2. Per leaf/root node per AC: This mode allows an AC interface to operate as either a root or leaf node, and a PE may have both root and leaf AC interfaces.

3. Per leaf/root node per MAC: In this mode, an AC interface can perform both root and leaf roles, distinguished by MAC address. Only unicast traffic, not BUM (Broadcast, Unknown unicast, Multicast) traffic, is supported.

EVPN L3VPN

Currently, IP bearer networks utilize complex L2VPN and L3VPN (HVPN) for Layer 2 and Layer 3 service carriage, respectively.
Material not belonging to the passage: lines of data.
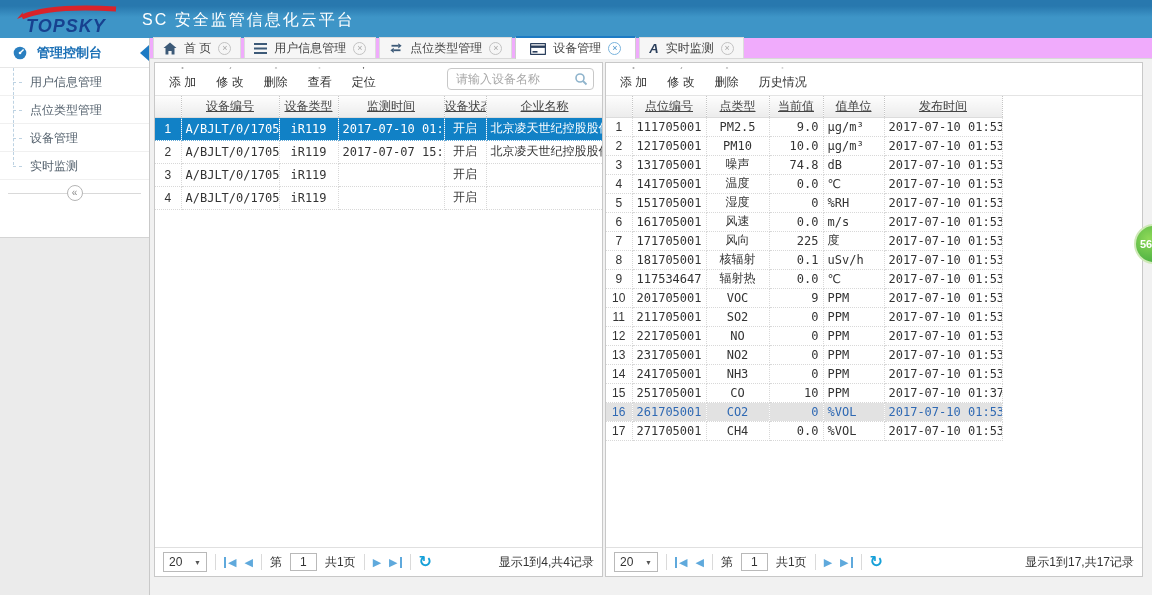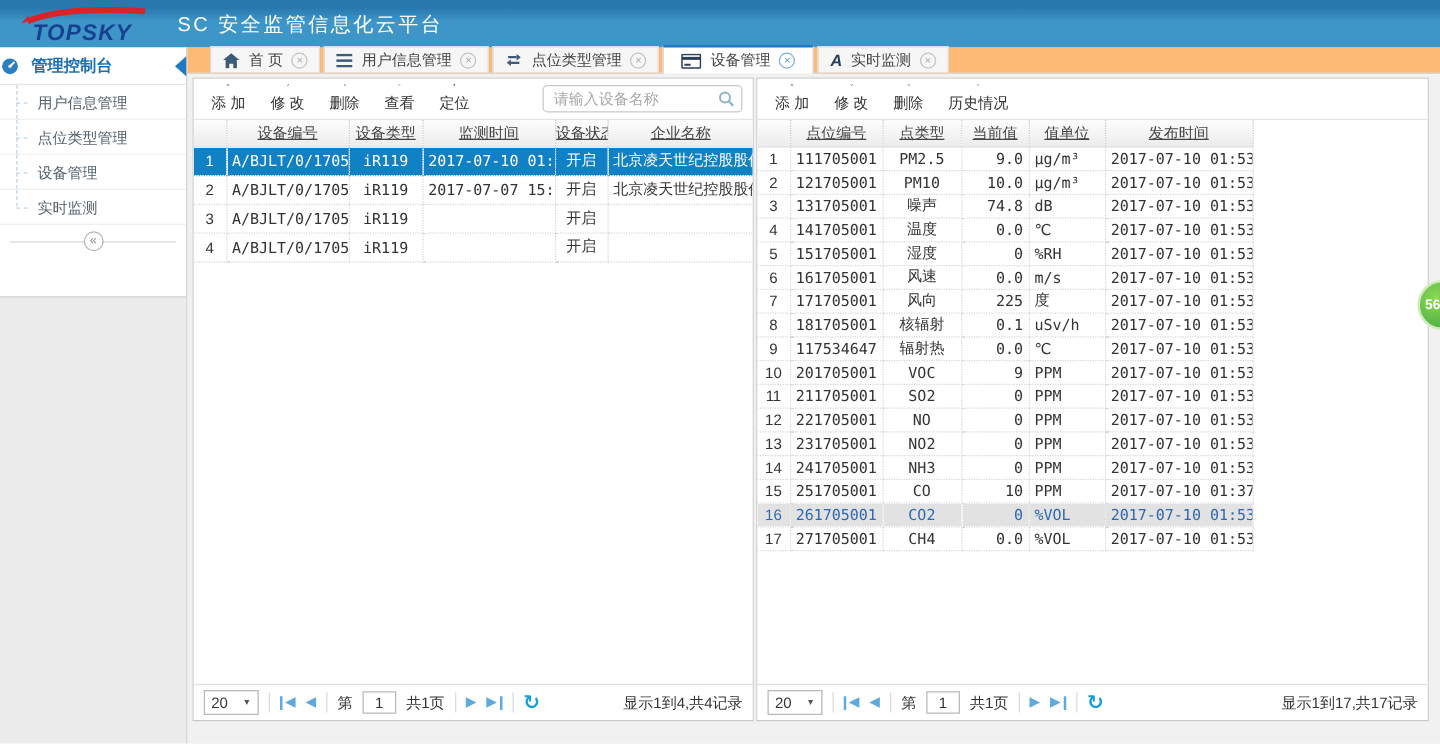--- a/index.html
+++ b/index.html
@@ -25,7 +25,7 @@
   
   .sb{position:absolute;left:0;top:38px;width:150px;bottom:0;background:#fff;
       border-right:1px solid #c9c9c9;}
-  .sb-item{height:30px;display:flex;align-items:center;gap:9px;padding-left:0;
+  .sb-item{height:30px;display:flex;align-items:center;gap:9px;padding-left:12px;
       border-bottom:1px solid #e7e7e7;color:#1a6fb5;font-weight:bold;font-size:13px;
       position:relative;cursor:pointer;font-family:Liberation Serif, serif;}
   .sb-arrow{position:absolute;right:0;top:50%;margin-top:-8px;width:0;height:0;

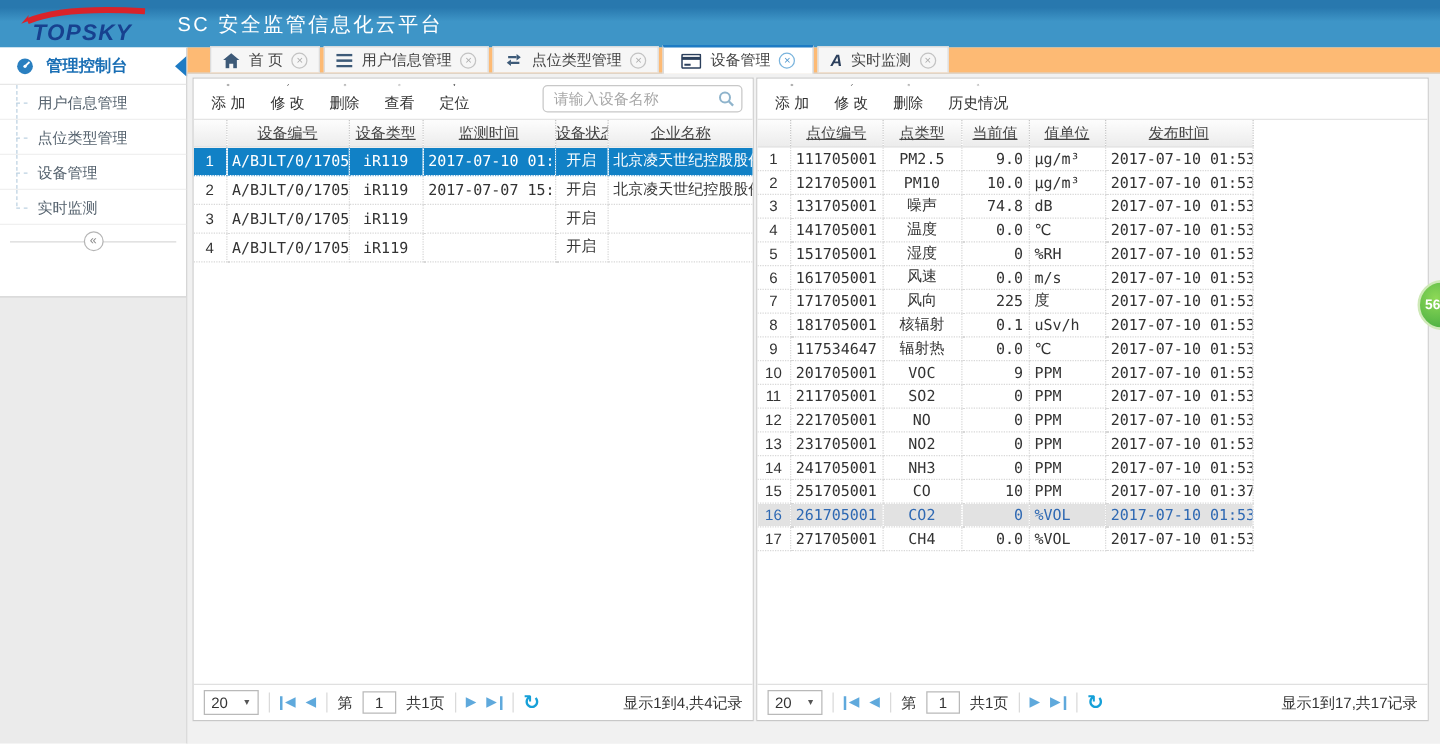--- a/index.html
+++ b/index.html
@@ -48,8 +48,8 @@
       border-top:1px solid #d4d4d4;}
 
   
-  .tabs{position:absolute;left:150px;top:38px;right:0;height:21px;background:#fdba74;
-      border-bottom:1px solid #d8d8d8;display:flex;align-items:flex-end;padding-left:18px;}
+  .tabs{position:absolute;left:150px;top:38px;right:0;height:21px;background:#f0abfc;
+      border-bottom:1px solid #d8d8d8;display:flex;align-items:flex-end;padding-left:3px;}
   .tab{height:21px;display:flex;align-items:center;gap:7px;padding:0 9px;background:#f6f6f6;
       border:1px solid #dcdcdc;border-bottom:none;margin-right:3px;color:#444;cursor:pointer;}
   .tab.active{height:23px;margin-bottom:-1px;background:#fff;border-top:2px solid #1d7bc4;

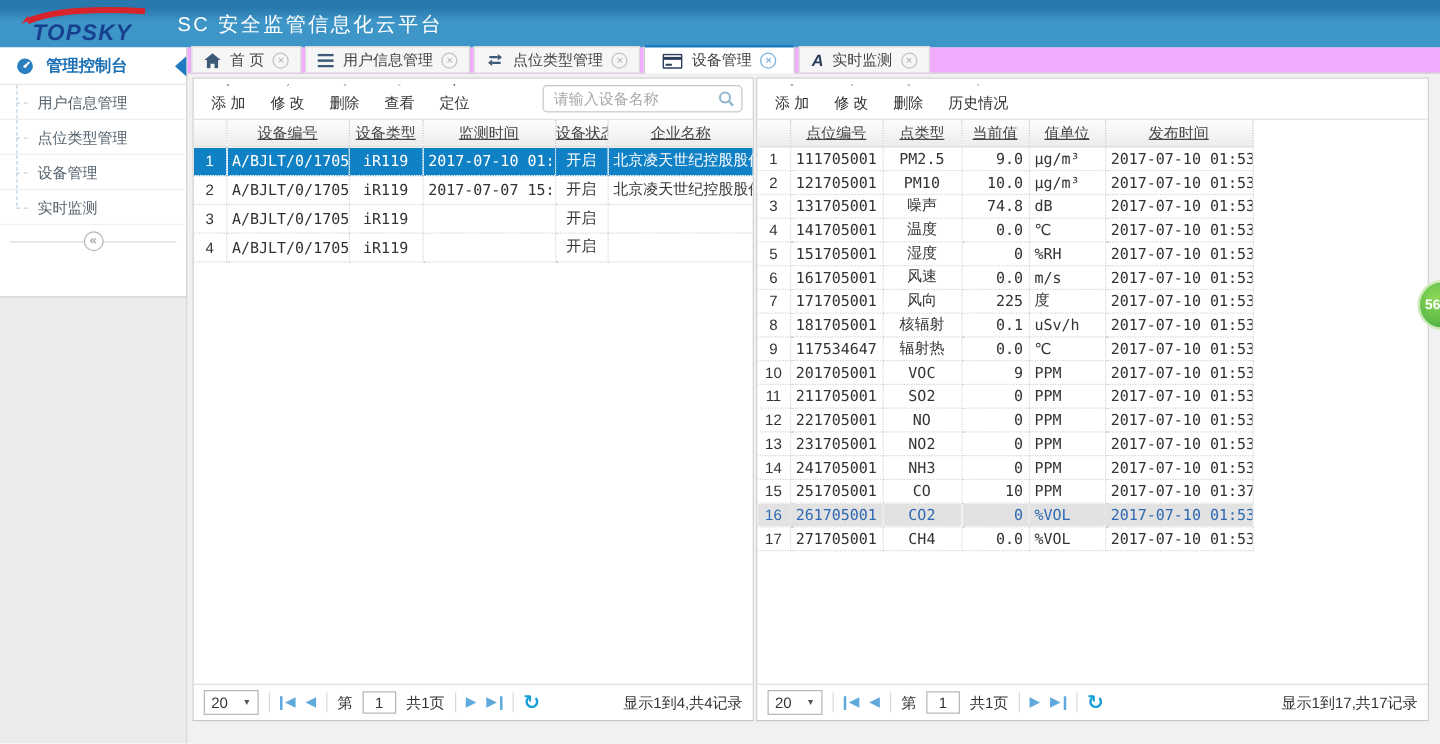--- a/index.html
+++ b/index.html
@@ -69,7 +69,7 @@
       padding:0 4px;position:relative;background:#fff;}
   .tbtn{display:flex;align-items:center;gap:5px;padding:0 10px;height:24px;color:#333;
       cursor:pointer;border-radius:3px;flex-direction:column;}
-  .search{position:absolute;right:8px;top:5px;width:160px;height:22px;border:1px solid #c8c8c8;
+  .search{position:absolute;right:8px;top:5px;width:147px;height:22px;border:1px solid #c8c8c8;
       border-radius:4px;background:#fff;margin-left:40px;}
   .search input{width:100%;height:20px;border:none;outline:none;padding:0 24px 0 8px;
       font-size:12px;color:#333;font-family:inherit;background:transparent;}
In contrast, EVPN has the capability to transport both Layer 2 and Layer 3 services, simplifying service bearer protocols. Specifically, L3VPN HVPN carrying Layer 3 services is expected to evolve into EVPN L3VPN HVPN. EVPN L3VPN offers the following advantages:

1. Control plane: Traditional L3VPN transmits route information using VPNv4 routes, while EVPN L3VPN employs Type 5 routes extended by MP-BGP. This unification of Layer 2 and Layer 3 control planes streamlines deployment and maintenance.

2. Data plane: Implementation consistency exists between traditional L3VPN and EVPN L3VPN. In other words, the data plane remains unchanged in the transition.